Start of EXTRACTED MATERIAL
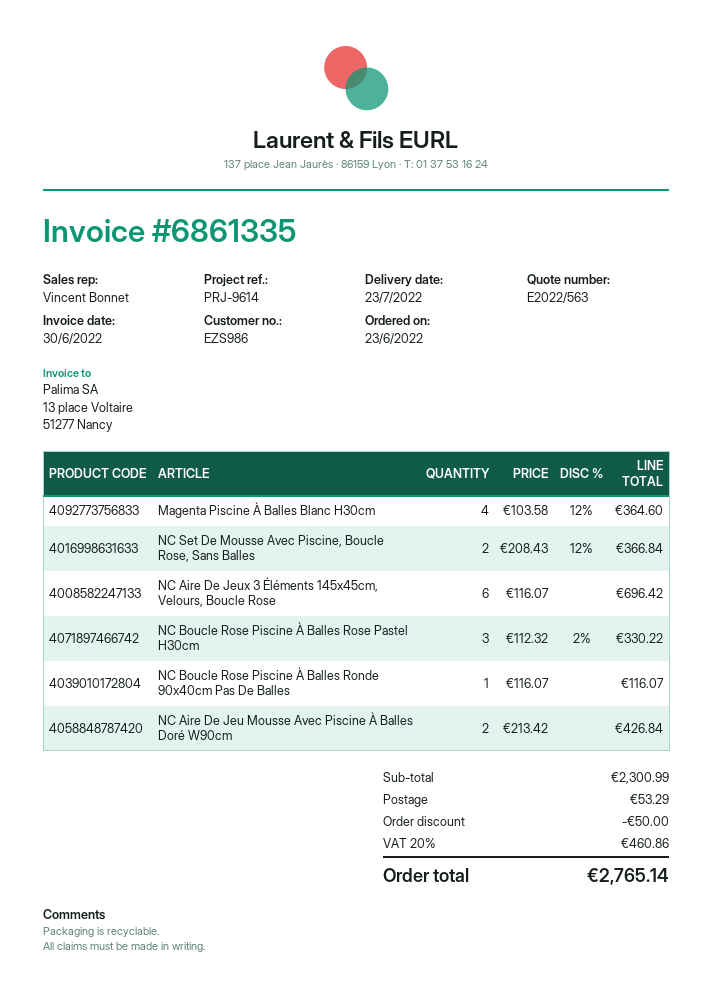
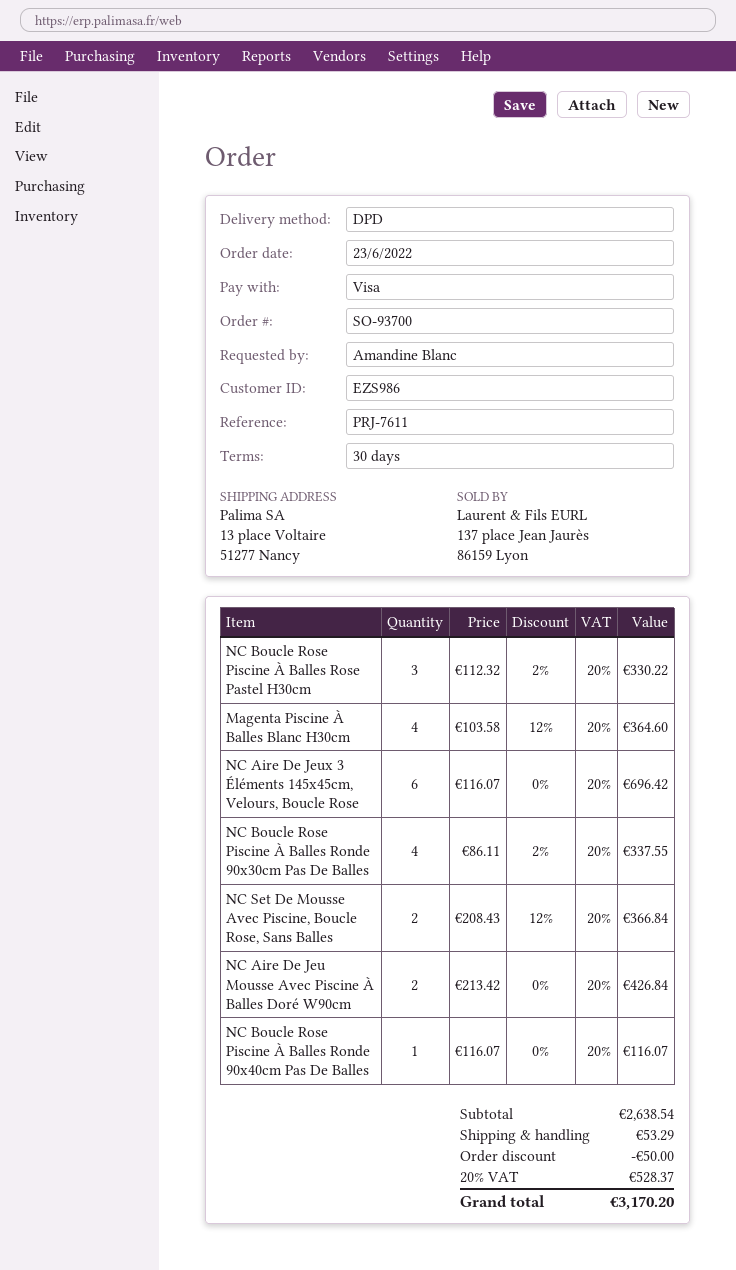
reference: PRJ-9614 -> PRJ-7611
NC Boucle Rose Piscine À Balles Ronde 90x30cm Pas De Balles: none -> 4 x 86.11 - 2% = 337.55
subtotal: 2300.99 -> 2638.54
tax: 20% = 460.86 -> 20% = 528.37
total: 2765.14 -> 3170.20

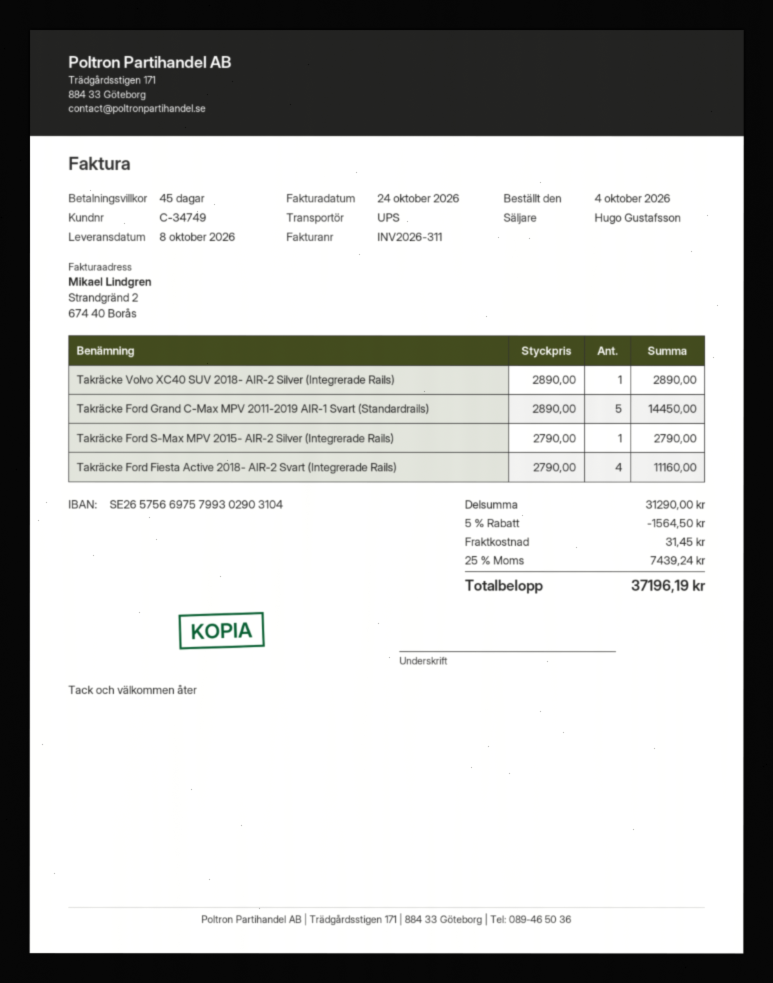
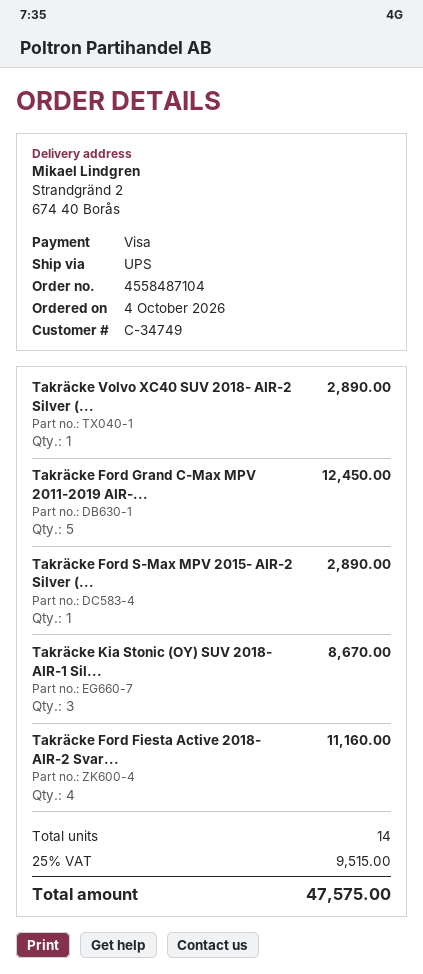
Takräcke Ford Grand C-Max MPV 2011-2019 AIR-1 Svart (Standardrails): 5 for 14450.00 -> 5 for 12450.00
Takräcke Ford S-Max MPV 2015- AIR-2 Silver (Integrerade Rails): 1 for 2790.00 -> 1 for 2890.00
Takräcke Kia Stonic (OY) SUV 2018- AIR-1 Sil...: none -> 3 for 8670.00
discount: 5% = 1564.50 -> none
shipping: 31.45 -> none
tax: 25% = 7439.24 -> 25% = 9515.00
total: 37196.19 -> 47575.00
End of EXTRACTED MATERIAL
EXERCISE: Make a word-for-word copy of the entries, without any pictures.

SOLUTION:
reference: PRJ-9614 -> PRJ-7611
NC Boucle Rose Piscine À Balles Ronde 90x30cm Pas De Balles: none -> 4 x 86.11 - 2% = 337.55
subtotal: 2300.99 -> 2638.54
tax: 20% = 460.86 -> 20% = 528.37
total: 2765.14 -> 3170.20

Takräcke Ford Grand C-Max MPV 2011-2019 AIR-1 Svart (Standardrails): 5 for 14450.00 -> 5 for 12450.00
Takräcke Ford S-Max MPV 2015- AIR-2 Silver (Integrerade Rails): 1 for 2790.00 -> 1 for 2890.00
Takräcke Kia Stonic (OY) SUV 2018- AIR-1 Sil...: none -> 3 for 8670.00
discount: 5% = 1564.50 -> none
shipping: 31.45 -> none
tax: 25% = 7439.24 -> 25% = 9515.00
total: 37196.19 -> 47575.00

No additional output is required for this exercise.